Bengaluru: Girl consumes liquid nitrogen infused ‘smoky paan’, undergoes surgery after hole observed in stomach

The patient underwent exploratory laparotomy with intra-op-OGD scopy and sleeve gastrectomy was swiftly conducted to address the critical condition.

BySouth First Desk

Published May 22, 2024 | 3:15 PM Updated May 22, 2024 | 3:25 PM

Paan

Consuming a seemingly harmless liquid nitrogen-infused “smoky paan” landed a 12-year-old girl here on the operation table after a hole was observed in her stomach.

The girl, whose identity has been withheld by Narayana Multispeciality Hospital in Bengaluru, underwent surgery recently.

According to the hospital, the girl had consumed ‘smoky paan’ at a wedding reception in Bengaluru.

The girl was diagnosed with a hole in her stomach (perforation peritonitis) necessitating emergency surgical intervention to prevent further complications, the hospital said in a statement.

The patient underwent exploratory laparotomy with intra-op-OGD scopy and sleeve gastrectomy was swiftly conducted to address the critical condition, it said.

“Intra-op OGD scopy- a procedure, where an endoscope, a flexible tube with a camera and light, is used during surgery to examine the esophagus, stomach, and duodenum-the first part of the small intestine,” the hospital quoted Dr Vijay HS, who headed the team of doctors, which performed the operation, as saying.

There was an unhealthy patch of about 4×5 cm on the lesser curvature of the stomach which was taken care of with sleeve resection (a part of stomach been removed), the hospital said, adding post surgery she had two days of ICU stay and was discharged after six days.

A month back, on 25 April, the neighbouring Tamil Nadu government warned food business operators against using liquid nitrogen for direct consumption along with food items like biscuits, ice creams, and wafers.

“Liquid nitrogen should be fully evaporated from the food or drinks before being served,” the order stated.

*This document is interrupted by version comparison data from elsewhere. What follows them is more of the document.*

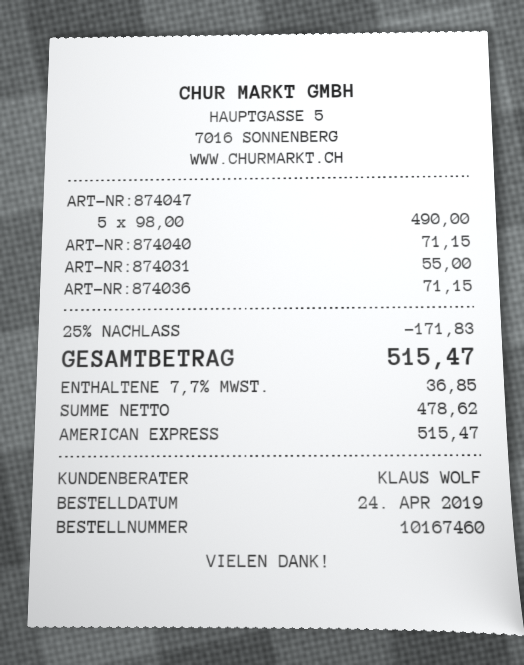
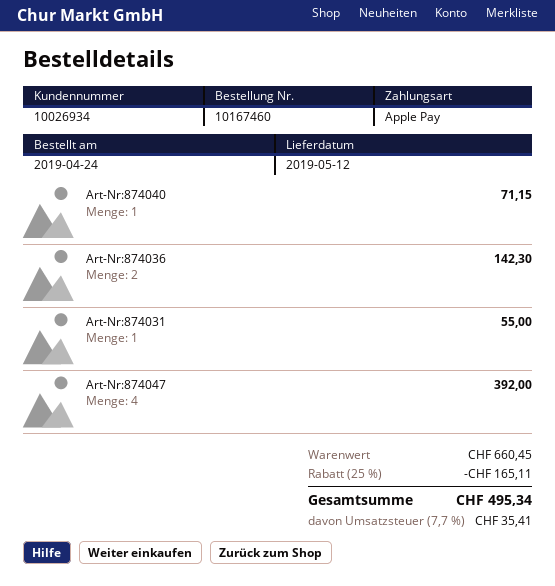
payment method: American Express -> Apple Pay
ART-NR:874047: 5 for 490.00 -> 4 for 392.00
ART-NR:874036: 1 for 71.15 -> 2 for 142.30
discount: 25% = 171.83 -> 25% = 165.11
tax: 7.7% = 36.85 -> 7.7% = 35.41
total: 515.47 -> 495.34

Also Read: Suspected food poisoning death haunts Kerala Food Safety Department again

What is liquid nitrogen?

Liquid nitrogen is a cryogenic liquid used in food products mainly for its rapid freezing abilities and for creating dramatic visual effects, like vapour clouds.

Speaking with South First earlier, noted neurologist from Apollo Hospitals Dr Sudhir Kumar explained: “This is a liquid that has a very low boiling point: -196° Celsius. It exists as a gas at room temperature.”

Liquid nitrogen is used to quickly freeze foods, which can be beneficial for preserving the texture and flavour of items such as ice cream.

Meanwhile, due to its extremely low temperature and dense vapour, chefs use liquid nitrogen to create a dramatic mist effect around dishes, enhancing the dining experience.

However, the extremely low boiling point of -196° C is far colder than the human body can tolerate.

Also Read: ‘Smoking’ biscuit and ice creams can burn a hole in stomach

Dangerous to human body

Dr Rajeev Jayadevan, a noted gastroenterologist from Kochi speaking with South First in April, said, “If something at that temperature comes into contact with the human body, it causes severe cryogenic burns and tissue damage, irrespective of if it is splashed on the skin or eye or taken internally.”

He explained that due to it being colourless, tasteless, and odourless, the person consuming it wouldn’t even know until tissue damage sets in.

Recalling a case, Dr Jayadevan said, “A case of pneumoperitoneum — massive amounts of gas in the abdominal cavity — was also reported. A man required amputation of his leg for massive tissue damage after he stepped on liquid nitrogen.”

Dr Kumar too explained that accidental contact exposure to liquid nitrogen could cause burns and frostbite, and accidental inhalation or ingestion (swallowing) could cause asphyxiation (choking) or airway/gastric perforations, respectively, due to the extreme cold.

“Many cases of several injuries from ingestion of foods and beverages containing liquid nitrogen have been reported,” he noted.